Some years later the programmers for the Mars lander figured out why.

Frankd6: the requested insight

?
1 differs
any > 1
Q.E.D.
Unpack at your leisure.

It’s a code phrase used by the Illuminated order of Masons and…AAAAARRRRRRGGGG!!!
(This poster has been silenced . There is nothing to see here. Return to your homes , and forget…forget…FORGET… Fnord) :smiley:


With magic, you can turn a frog into a prince. With science, you can turn a frog into a Ph.D, and you still have the frog you started with.

I requested an insight? Funny, I don’t recall ordering one.

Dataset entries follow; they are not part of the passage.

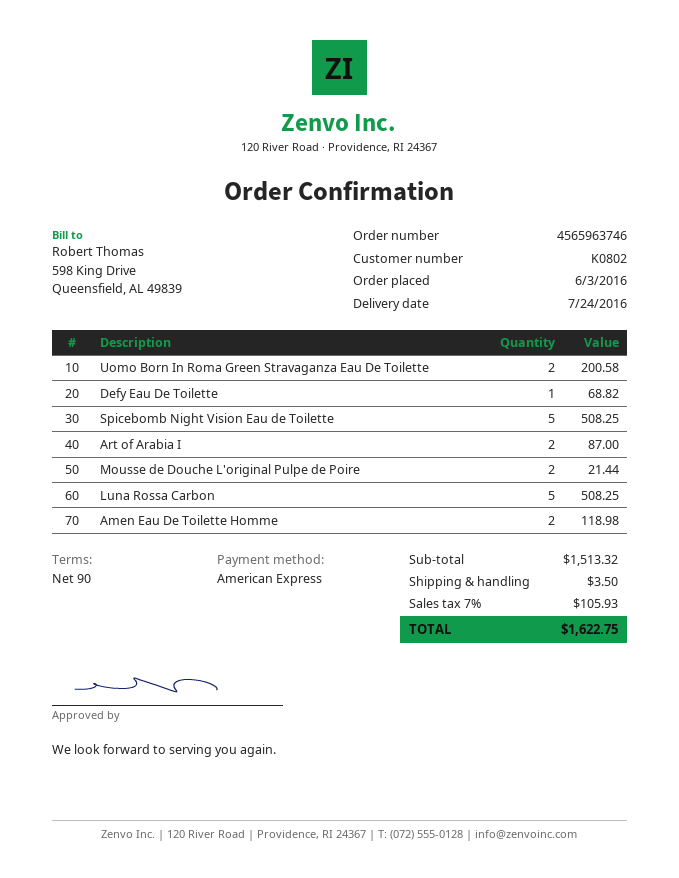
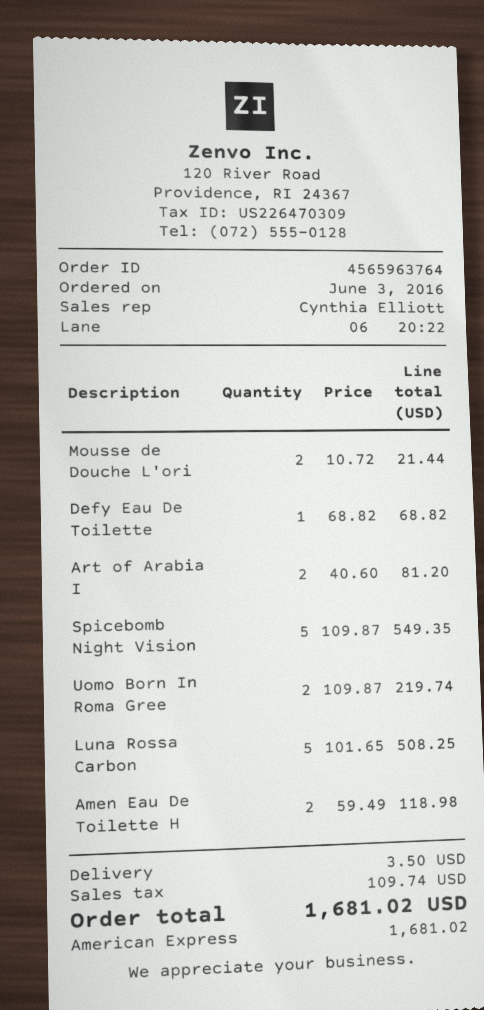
order number: 4565963746 -> 4565963764
Uomo Born In Roma Green Stravaganza Eau De Toilette: 2 for 200.58 -> 2 for 219.74
Spicebomb Night Vision Eau de Toilette: 5 for 508.25 -> 5 for 549.35
Art of Arabia I: 2 for 87.00 -> 2 for 81.20
tax: 105.93 -> 109.74
total: 1622.75 -> 1681.02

Now that you mention it, I could use an epiphany or two (or nine).


Plunging like stones from a slingshot on Mars.

The phrase derives from old English (or “ye olde Engish”). A “Yeard” was what we call a month now, a “small year”. A woman who went to full term in a pregnancy went the “whole nine Yeards”. If she had a preemie of course she did not and was said to have “dropped the bairn” (bairn being the old word for child), which of course mutated into our current “dropped the ball” for someone who messes up.

Wasn’t there a method used by medeval midwives to prevent premature birth? I believe they encouraged the mother to do muscle exercises that caused the fetus to move upward, back into the womb. This, of course, was known as a “bairn raising”.

And, of course, if they wanted to induce labor, midwifes would make the mother jump around the room in a “bairn dance.”


…but when you get blue, and you’ve lost all your dreams, there’s nothing like a campfire and a can of beans!